The Agency: A Spy in the House

March 25, 2010 § Leave a comment

I couldn’t wait to get my hands on this book after reading the review on Misfit Salon.

1850s London. Mary narrowly escaped the gallows at the age of twelve. Convicted of stealing, she is sentenced to hang. But she is rescued by the ladies at Miss Scrimshaw’s Academy for Girls, where she is receives an education, and eventally, employment. When Mary is 17, she discovers that the school is also a front for an agency of female spies. The Agency banks on society’s low expectation of feminine intelligence and ability, and places its agents as domestic servants. Mary’s first assignment is seemingly simple: act as a paid companion in the Thorold house, and listen for any discussion of illegal shipments being handled by Mr. Thorold’s shipping business. Of course, the situation turns out to be more complicated than Mary or the Agency originally suspect.

As I have said before, I tend to avoid books that place girls and women in stereotypical roles. This book is exactly the opposite. Nothing is as it originally seems, and strong female characters abound. Several times, Mary lets a male acquaintance “have it” for underestimating her.
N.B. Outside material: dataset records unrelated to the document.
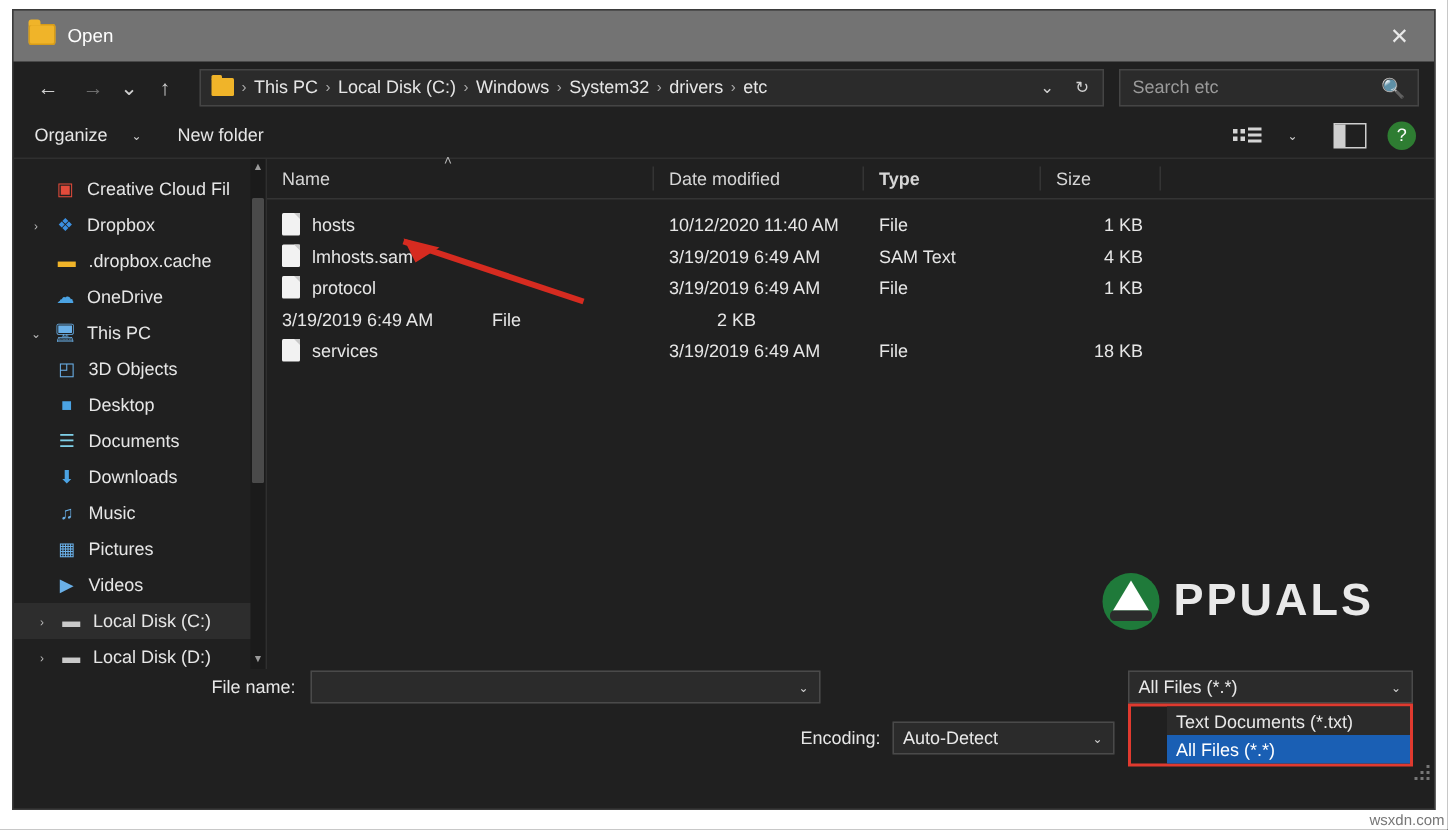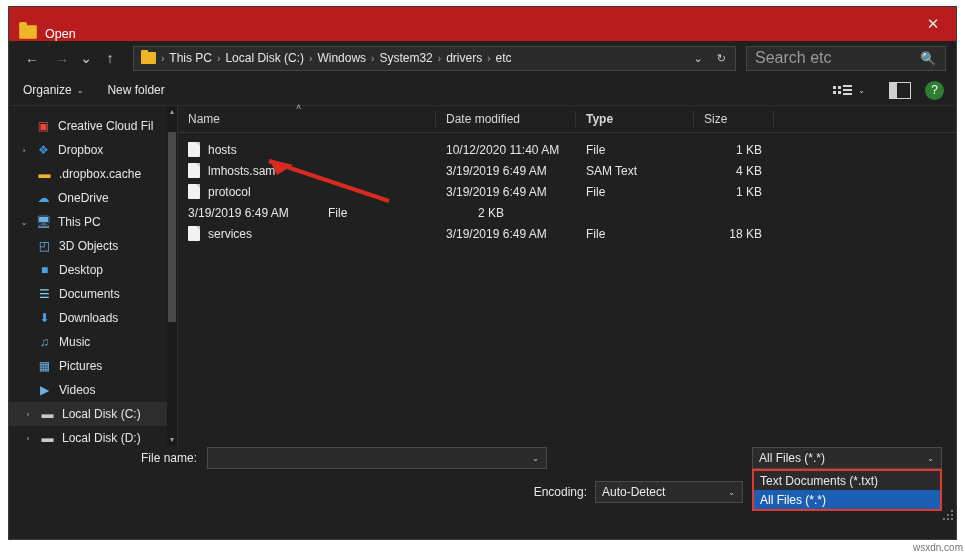--- a/index.html
+++ b/index.html
@@ -7,7 +7,7 @@
   .window{position:absolute;left:8px;top:6px;width:949px;height:534px;background:#202020;border:1px solid #3b3b3b;color:#e6e6e6;box-sizing:border-box;}
 
   
-  .titlebar{height:34px;display:flex;align-items:flex-end;background:#b91c1c;}
+  .titlebar{height:34px;display:flex;align-items:center;background:#737373;}
   .title-icon{width:18px;height:16px;margin-left:10px;margin-right:8px;position:relative;}
   .folder-ic{width:18px;height:14px;background:#f0b429;border-radius:2px;position:relative;box-shadow:inset 0 0 0 1px #d79c18;}
   .folder-ic:before{content:"";position:absolute;left:0;top:-3px;width:8px;height:4px;background:#f0b429;border-radius:2px 2px 0 0;}

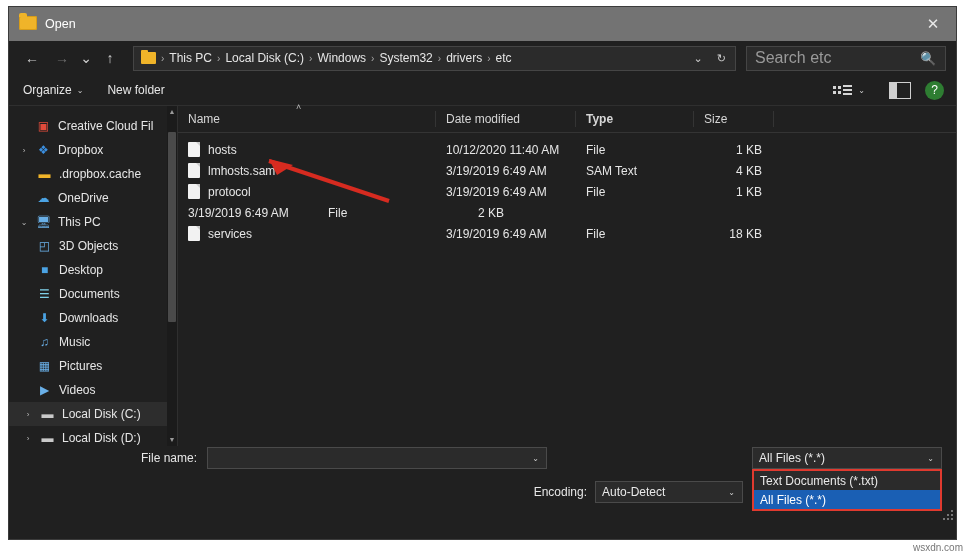--- a/index.html
+++ b/index.html
@@ -27,7 +27,7 @@
   .addr-right{margin-left:auto;display:flex;align-items:center;}
   .addr-right span{padding:0 7px;font-size:11px;color:#cfcfcf;}
   .searchbox{width:200px;height:25px;margin-left:6px;background:#2b2b2b;border:1px solid #454545;display:flex;align-items:center;box-sizing:border-box;}
-  .searchbox .ph{font-size:16px;color:#9a9a9a;padding-left:8px;}
+  .searchbox .ph{font-size:12px;color:#9a9a9a;padding-left:8px;}
   .searchbox .mag{margin-left:auto;margin-right:8px;color:#d8d8d8;font-size:13px;}
 
   

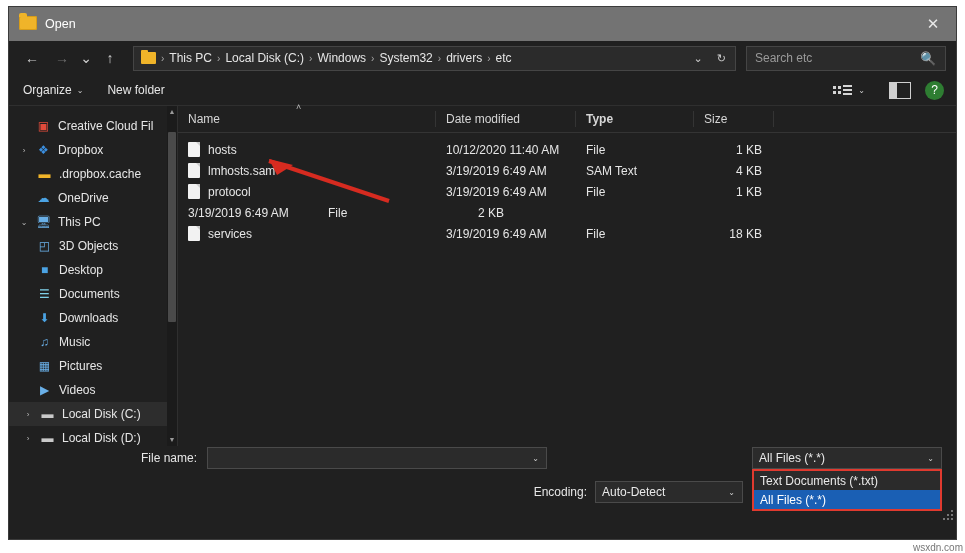--- a/index.html
+++ b/index.html
@@ -32,7 +32,7 @@
 
   
   .cmdbar{height:30px;display:flex;align-items:center;padding:0 12px;font-size:12px;color:#e6e6e6;border-bottom:1px solid #2f2f2f;}
-  .cmd-item{padding:0 10px 0 2px;display:flex;align-items:center;gap:5px;}
+  .cmd-item{padding:0 10px 0 2px;display:flex;align-items:center;gap:16px;}
   .caret{font-size:8px;color:#cfcfcf;}
   .cmd-right{margin-left:auto;display:flex;align-items:center;gap:14px;}
   .viewicon{width:20px;height:16px;display:flex;align-items:center;gap:2px;}

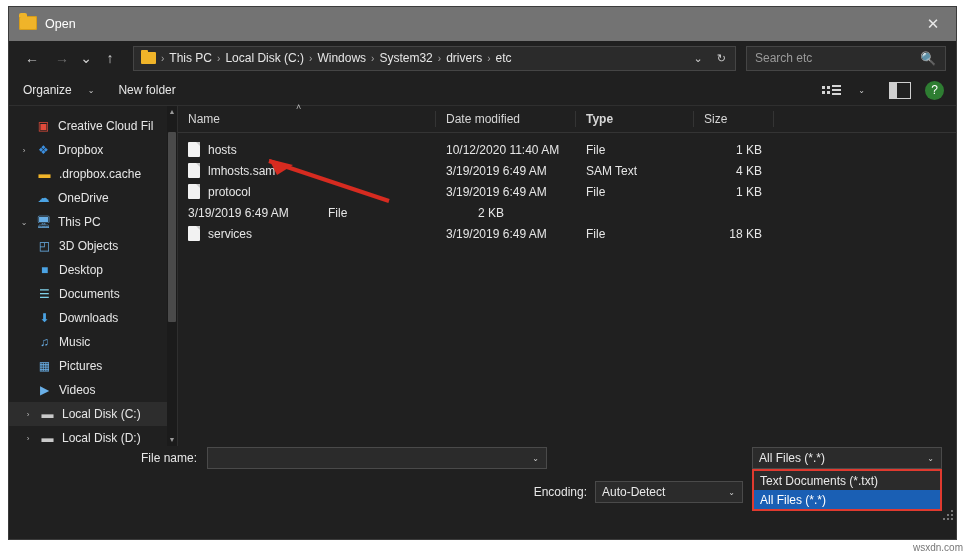--- a/index.html
+++ b/index.html
@@ -308,6 +308,14 @@
         </div>
       </div>
 
+      <div class="wm">
+        <svg width="40" height="40" viewBox="0 0 40 40">
+          <circle cx="20" cy="20" r="19" fill="#1f7a3a"></circle>
+          <path d="M8 26 L20 6 L32 26 Z" fill="#ffffff"></path>
+          <rect x="6" y="26" width="28" height="7" rx="3" fill="#2c2c2c"></rect>
+        </svg>
+        <span class="wm-text">PPUALS</span>
+      </div>
     </div>
   </div>
 

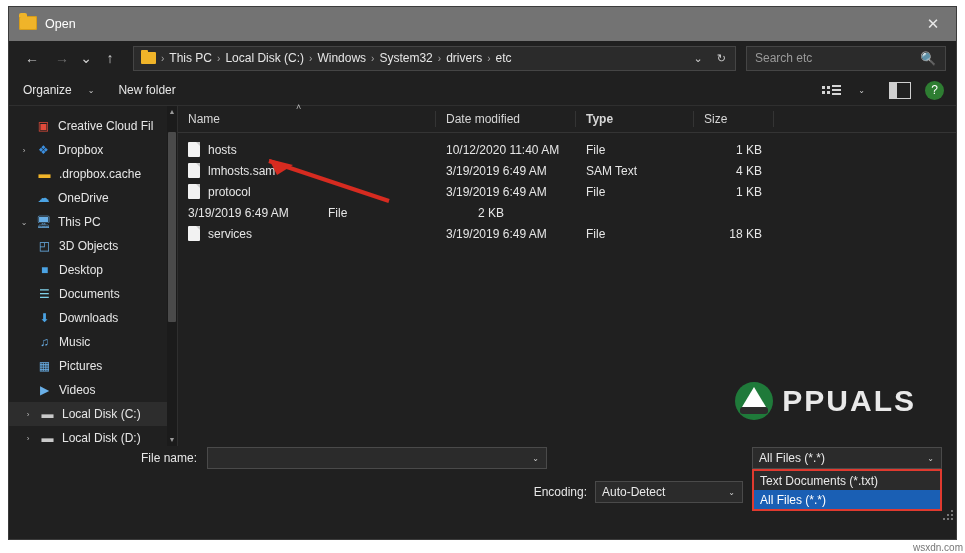--- a/index.html
+++ b/index.html
@@ -82,7 +82,7 @@
 
   
   .ft-wrap{position:absolute;right:14px;top:12px;width:190px;}
-  .ft-list{border:2px solid #e03a2f;box-sizing:border-box;}
+  .ft-list{border:2px solid #e03a2f;box-sizing:border-box;padding-left:24px;}
   .ft-opt{height:19px;display:flex;align-items:center;font-size:12px;padding-left:6px;background:#2b2b2b;color:#e9e9e9;box-sizing:border-box;}
   .ft-opt.sel{background:#1a5fb4;color:#ffffff;}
The action in this book moves quickly, keeping the reader’s attention. In fact, I found myself needing to go back a few pages several times to pick up an important bit that is mentioned seemingly in passing. Though I guessed the end (I’m very good at guessing plot twists, and there are subtle clues for those willing to be on the lookout for them), I was surprised at how it came about, and several details caught me off guard. Kudos to the author, Y.S. Lee for keeping me guessing.
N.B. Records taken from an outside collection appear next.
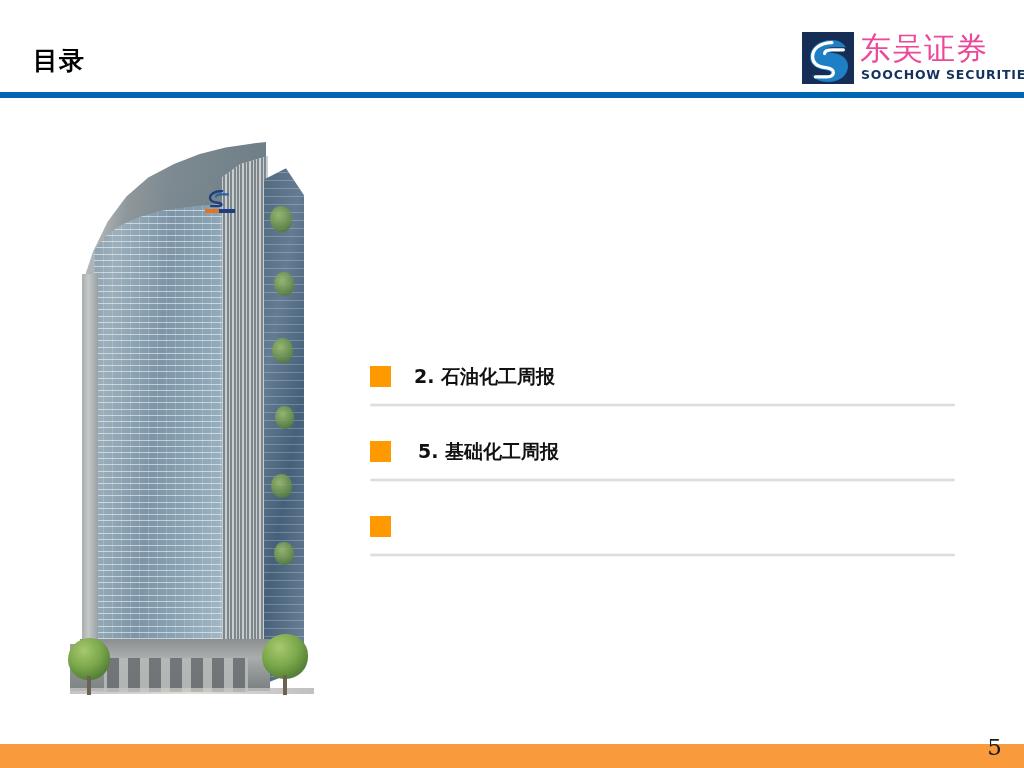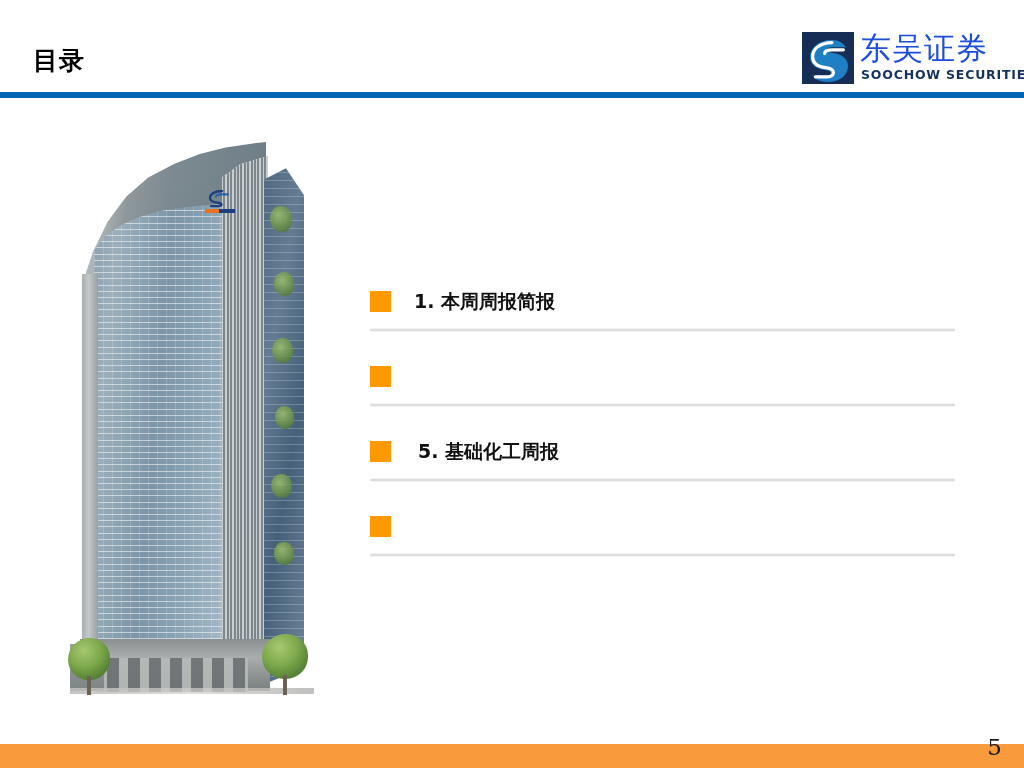--- a/index.html
+++ b/index.html
@@ -60,7 +60,7 @@
     left:58px; top:-1px;
     font-size:31px;
     font-weight:500;
-    color:#1d4ed8;
+    color:#ec4899;
     letter-spacing:1px;
     line-height:36px;
     white-space:nowrap;

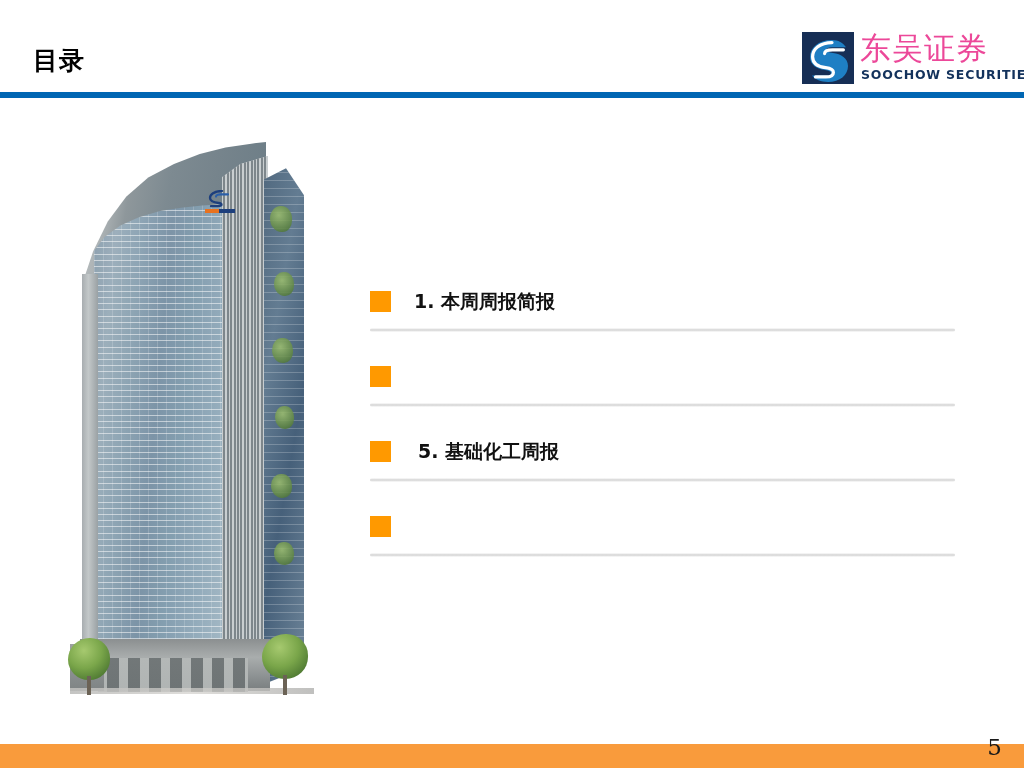--- a/index.html
+++ b/index.html
@@ -349,11 +349,6 @@
 
   <div class="toc">
 
-    <div class="toc-item" style="top:0px;">
-      <div class="toc-bullet"></div>
-      <div class="toc-label" style="left:44px;">1. 本周周报简报</div>
-      <div class="toc-rule"></div>
-    </div>
 
     <div class="toc-item" style="top:75px;">
       <div class="toc-bullet"></div>

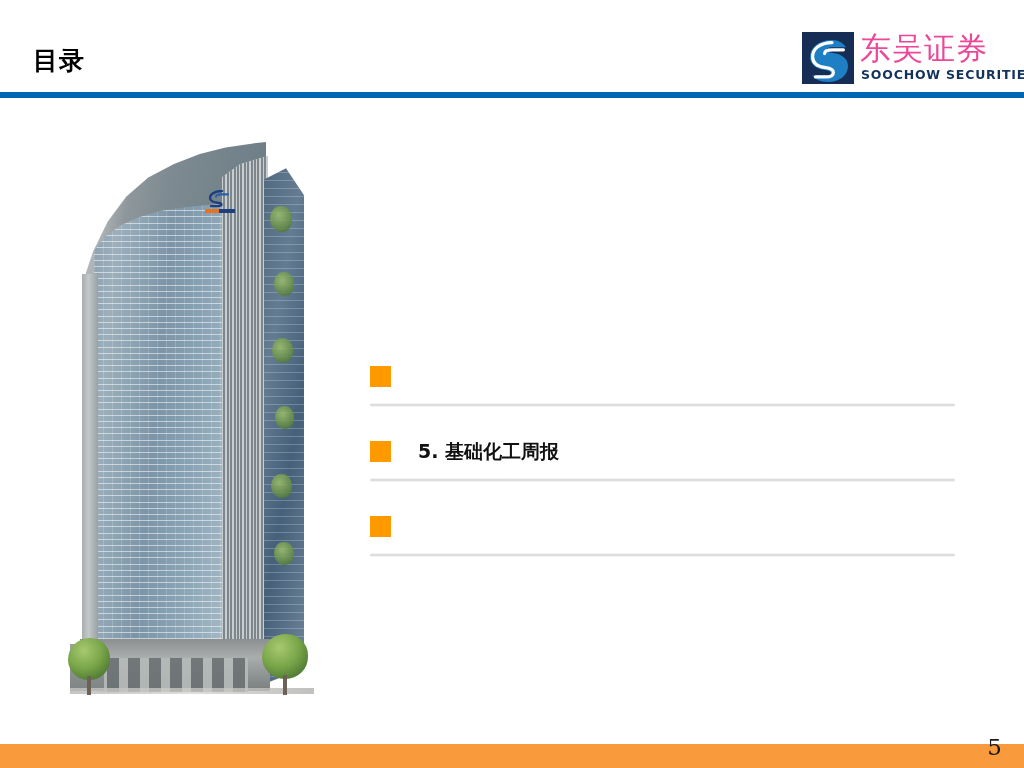--- a/index.html
+++ b/index.html
@@ -352,6 +352,7 @@
 
     <div class="toc-item" style="top:75px;">
       <div class="toc-bullet"></div>
+      <div class="toc-label" style="left:44px;">2. 石油化工周报</div>
       <div class="toc-rule"></div>
     </div>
I was very impressed by the character’s dialogue. To me, it seemed accurate for the period. In comparison to the “journal entries” in Abraham Lincoln, Vampire Hunter, the syntax and word choice in The Agency: A Spy in the House is more believable for the Victorian era.  I attribute this to Lee’s expertise in Victorian England (she holds a PhD).*

Finally, I agree with Misfit Salon that I wanted more detail about Mary’s training as a spy. Though it is believable that a young woman who was formerly a thief, and whose life depended on being stealthy, would need little training in the art of spydom, detail into her brief training would have proved interesting. Perhaps this will be fleshed out in one of the planned sequals?

*Or, perhaps, I am more accustomed to reading English works and letters than American of that period.